LA CORTE SUPREMA DI CASSAZIONE

SEZIONE LAVORO

Composta dagli Ill.mi Sigg.ri Magistrati:

Dott. MANNA Antonio – Presidente –

Dott. DE GREGORIO Federico – Consigliere –

Dott. PATTI Adriano Piergiovanni – rel. Consigliere –

Dott. ESPOSITO Lucia – Consigliere –

Dott. CINQUE Guglielmo – Consigliere –

ha pronunciato la seguente:

SENTENZA

sul ricorso 19097-2015 proposto da:

M.G., C.F. (OMISSIS), elettivamente domiciliato in ROMA,

VIA DEL TEMPIO N. 1, presso lo studio dell’avvocato ANTONIANO DI

CREDICO, rappresentato e difeso dall’avvocato FRANCESCO CACCAVELLA,

giusta delega in atti;

– ricorrente –

contro

SOGET S.P.A. – Società di Gestione Entrate e Tributi S.o.a., C.F.

(OMISSIS), in persona del legale rappresentante pro tempore,

elettivamente domiciliata in ROMA, VIA L.G. FARAVELLI 22, presso lo

studio dell’avvocato ARTURO MARESCA, che la rappresenta e difende

unitamente all’avvocato VALERIO SPEZIALE, giusta delega in atti;

– controricorrente –

avverso la sentenza n. 731/2015 della CORTE D’APPELLO di L’AQUILA,

depositata il 19/06/2015 R.G.N. 289/2015;

udita la relazione della causa svolta nella pubblica udienza del

21/12/2016 dal Consigliere Dott. ADRIANO PIERGIOVANNI PATTI;

udito l’Avvocato FRANCESCO CACCAVELLA;

udito l’Avvocato GAETANO GIANNI’ per delega verbale Avvocato VALERIO

SPEZIALE;

udito il P.M. in persona del Sostituto Procuratore Generale Dott.

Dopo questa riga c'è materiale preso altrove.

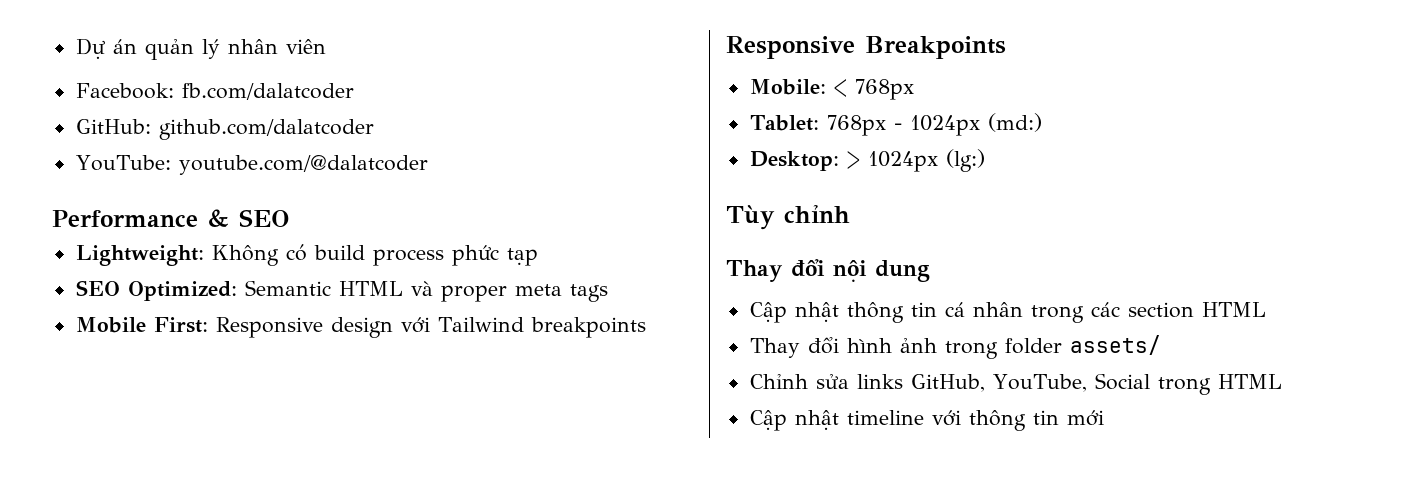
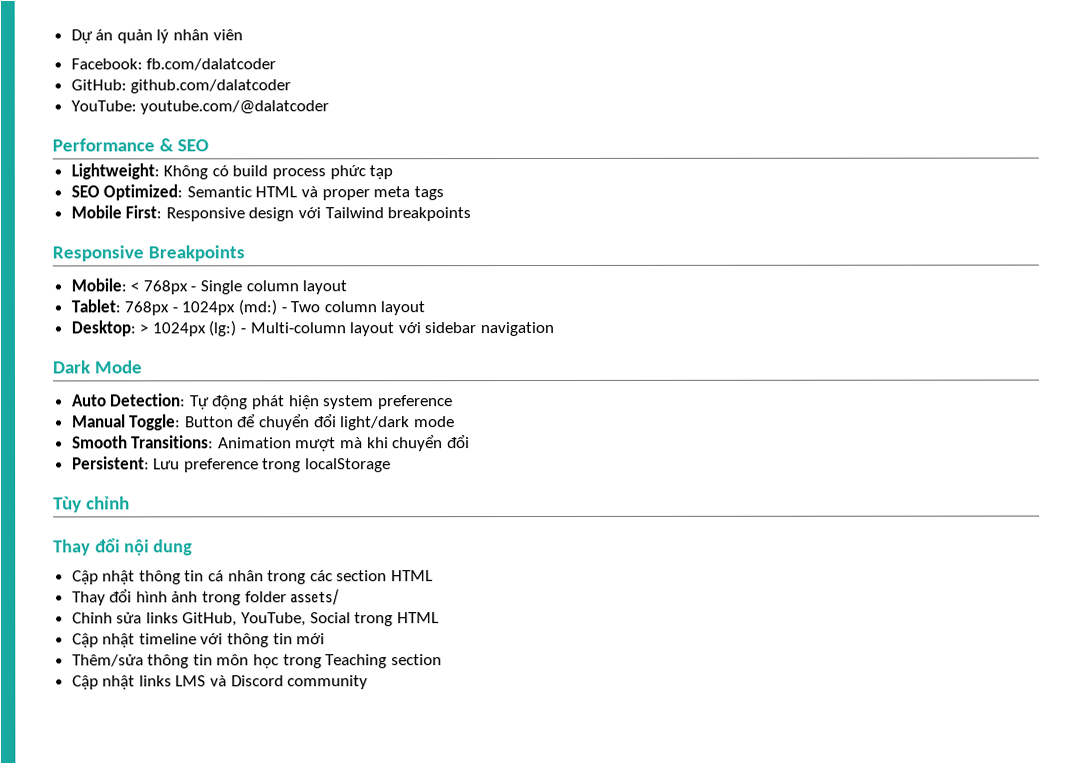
- Mobile: < 768px
+ Mobile: < 768px - Single column layout
- Tablet: 768px - 1024px (md:)
+ Tablet: 768px - 1024px (md:) - Two column layout
- Desktop: > 1024px (lg:)
+ Desktop: > 1024px (lg:) - Multi-column layout với sidebar navigation
+ Dark Mode
+ Auto Detection: Tự động phát hiện system preference
+ Manual Toggle: Button để chuyển đổi light/dark mode
+ Smooth Transitions: Animation mượt mà khi chuyển đổi
+ Persistent: Lưu preference trong localStorage
+ Thêm/sửa thông tin môn học trong Teaching section
+ Cập nhật links LMS và Discord community

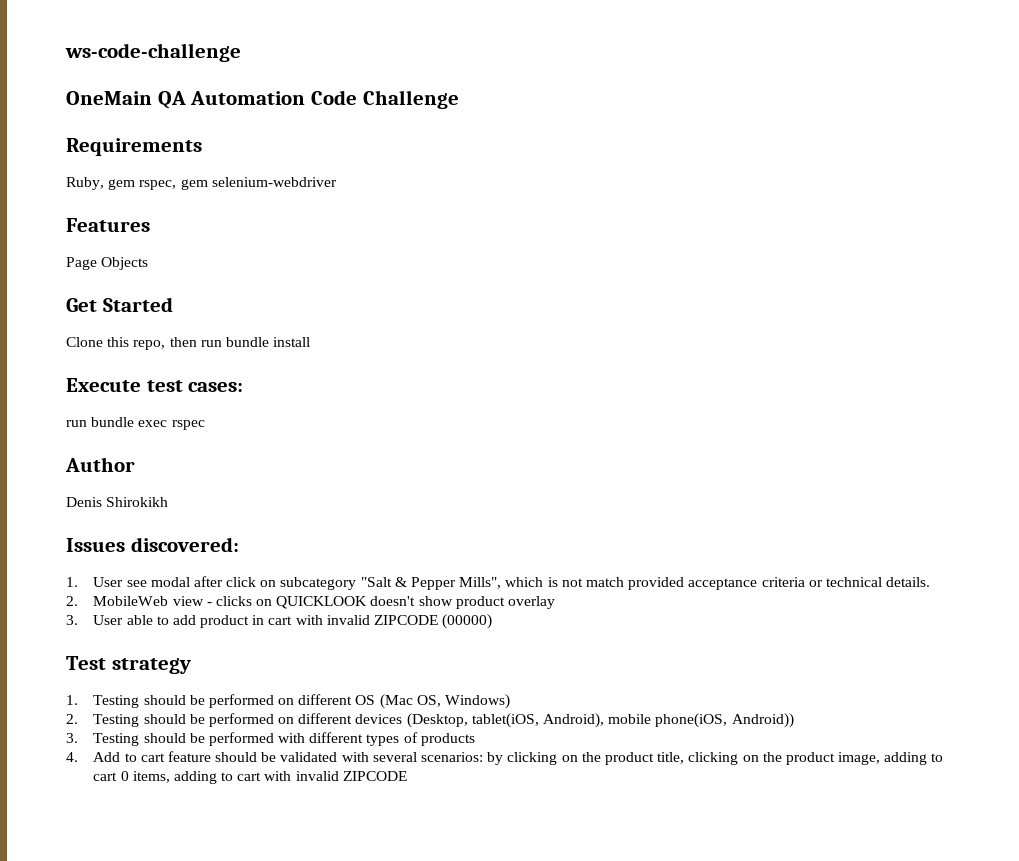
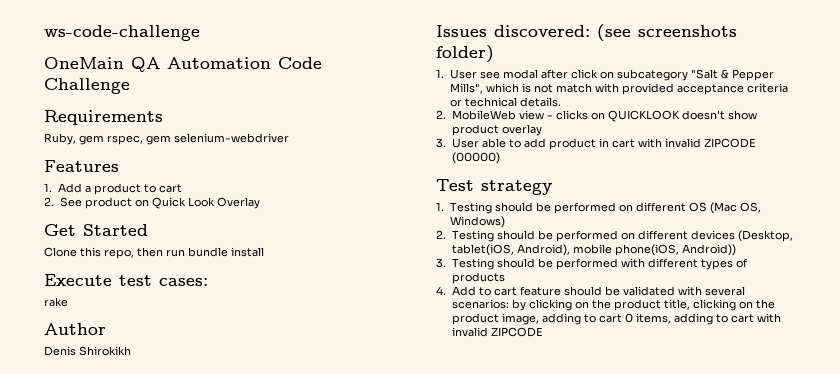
- Page Objects
+ 1. Add a product to cart
+ 2. See product on Quick Look Overlay
- run bundle exec rspec
+ rake
- Issues discovered:
+ Issues discovered: (see screenshots folder)
- 1. User see modal after click on subcategory "Salt & Pepper Mills", which is not match provided acceptance criteria or technical details.
+ 1. User see modal after click on subcategory "Salt & Pepper Mills", which is not match with provided acceptance criteria or technical details.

MATERA Marcello, che ha concluso per il rigetto del ricorso.

Fatto

Con sentenza 19 giugno 2015, la Corte d’appello di L’Aquila rigettava il reclamo proposto da M.G. avverso la sentenza di primo grado, che ne aveva respinto l’opposizione all’ordinanza emessa dallo stesso Tribunale, di rigetto delle sue domande di nullità o annullamento del licenziamento intimatogli dalla datrice Soget s.p.a. il 4 luglio 2014 per insussistenza del fatto contestato e di conseguenti condanne reintegratoria e risarcitoria.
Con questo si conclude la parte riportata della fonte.